(Data entries)
______

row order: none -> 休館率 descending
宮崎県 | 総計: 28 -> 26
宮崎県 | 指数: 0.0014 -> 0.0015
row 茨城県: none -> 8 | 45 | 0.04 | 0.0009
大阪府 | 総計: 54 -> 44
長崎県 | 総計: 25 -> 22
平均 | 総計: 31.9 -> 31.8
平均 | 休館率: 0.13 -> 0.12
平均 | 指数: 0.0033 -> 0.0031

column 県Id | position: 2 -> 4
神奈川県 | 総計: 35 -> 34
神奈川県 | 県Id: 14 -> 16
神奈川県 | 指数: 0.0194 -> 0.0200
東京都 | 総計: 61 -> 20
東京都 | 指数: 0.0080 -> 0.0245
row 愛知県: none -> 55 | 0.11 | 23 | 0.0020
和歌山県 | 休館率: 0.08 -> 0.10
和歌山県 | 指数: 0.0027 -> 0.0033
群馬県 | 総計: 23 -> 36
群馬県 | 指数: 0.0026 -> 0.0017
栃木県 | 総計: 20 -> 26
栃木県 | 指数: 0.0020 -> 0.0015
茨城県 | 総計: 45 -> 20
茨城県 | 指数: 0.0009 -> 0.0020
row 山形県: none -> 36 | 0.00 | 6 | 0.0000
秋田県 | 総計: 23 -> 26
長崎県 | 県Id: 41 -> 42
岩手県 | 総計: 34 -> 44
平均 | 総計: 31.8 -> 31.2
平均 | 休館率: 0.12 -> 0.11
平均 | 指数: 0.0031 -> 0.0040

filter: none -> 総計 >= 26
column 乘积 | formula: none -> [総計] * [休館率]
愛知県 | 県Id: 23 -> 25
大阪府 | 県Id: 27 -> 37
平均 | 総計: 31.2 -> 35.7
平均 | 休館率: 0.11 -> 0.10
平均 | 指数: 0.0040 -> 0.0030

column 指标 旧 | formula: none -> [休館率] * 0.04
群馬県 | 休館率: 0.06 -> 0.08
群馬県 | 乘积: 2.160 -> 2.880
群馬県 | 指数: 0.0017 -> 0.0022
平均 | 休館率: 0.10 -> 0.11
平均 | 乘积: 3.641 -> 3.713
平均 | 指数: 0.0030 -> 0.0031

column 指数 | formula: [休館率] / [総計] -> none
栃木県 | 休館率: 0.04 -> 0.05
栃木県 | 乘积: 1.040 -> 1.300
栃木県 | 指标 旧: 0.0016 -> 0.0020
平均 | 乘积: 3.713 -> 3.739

______

** TASK **
Reproduce the lines above. Leave each one as it is.

** WRITTEN RESPONSE **
row order: none -> 休館率 descending
宮崎県 | 総計: 28 -> 26
宮崎県 | 指数: 0.0014 -> 0.0015
row 茨城県: none -> 8 | 45 | 0.04 | 0.0009
大阪府 | 総計: 54 -> 44
長崎県 | 総計: 25 -> 22
平均 | 総計: 31.9 -> 31.8
平均 | 休館率: 0.13 -> 0.12
平均 | 指数: 0.0033 -> 0.0031

column 県Id | position: 2 -> 4
神奈川県 | 総計: 35 -> 34
神奈川県 | 県Id: 14 -> 16
神奈川県 | 指数: 0.0194 -> 0.0200
東京都 | 総計: 61 -> 20
東京都 | 指数: 0.0080 -> 0.0245
row 愛知県: none -> 55 | 0.11 | 23 | 0.0020
和歌山県 | 休館率: 0.08 -> 0.10
和歌山県 | 指数: 0.0027 -> 0.0033
群馬県 | 総計: 23 -> 36
群馬県 | 指数: 0.0026 -> 0.0017
栃木県 | 総計: 20 -> 26
栃木県 | 指数: 0.0020 -> 0.0015
茨城県 | 総計: 45 -> 20
茨城県 | 指数: 0.0009 -> 0.0020
row 山形県: none -> 36 | 0.00 | 6 | 0.0000
秋田県 | 総計: 23 -> 26
長崎県 | 県Id: 41 -> 42
岩手県 | 総計: 34 -> 44
平均 | 総計: 31.8 -> 31.2
平均 | 休館率: 0.12 -> 0.11
平均 | 指数: 0.0031 -> 0.0040

filter: none -> 総計 >= 26
column 乘积 | formula: none -> [総計] * [休館率]
愛知県 | 県Id: 23 -> 25
大阪府 | 県Id: 27 -> 37
平均 | 総計: 31.2 -> 35.7
平均 | 休館率: 0.11 -> 0.10
平均 | 指数: 0.0040 -> 0.0030

column 指标 旧 | formula: none -> [休館率] * 0.04
群馬県 | 休館率: 0.06 -> 0.08
群馬県 | 乘积: 2.160 -> 2.880
群馬県 | 指数: 0.0017 -> 0.0022
平均 | 休館率: 0.10 -> 0.11
平均 | 乘积: 3.641 -> 3.713
平均 | 指数: 0.0030 -> 0.0031

column 指数 | formula: [休館率] / [総計] -> none
栃木県 | 休館率: 0.04 -> 0.05
栃木県 | 乘积: 1.040 -> 1.300
栃木県 | 指标 旧: 0.0016 -> 0.0020
平均 | 乘积: 3.713 -> 3.739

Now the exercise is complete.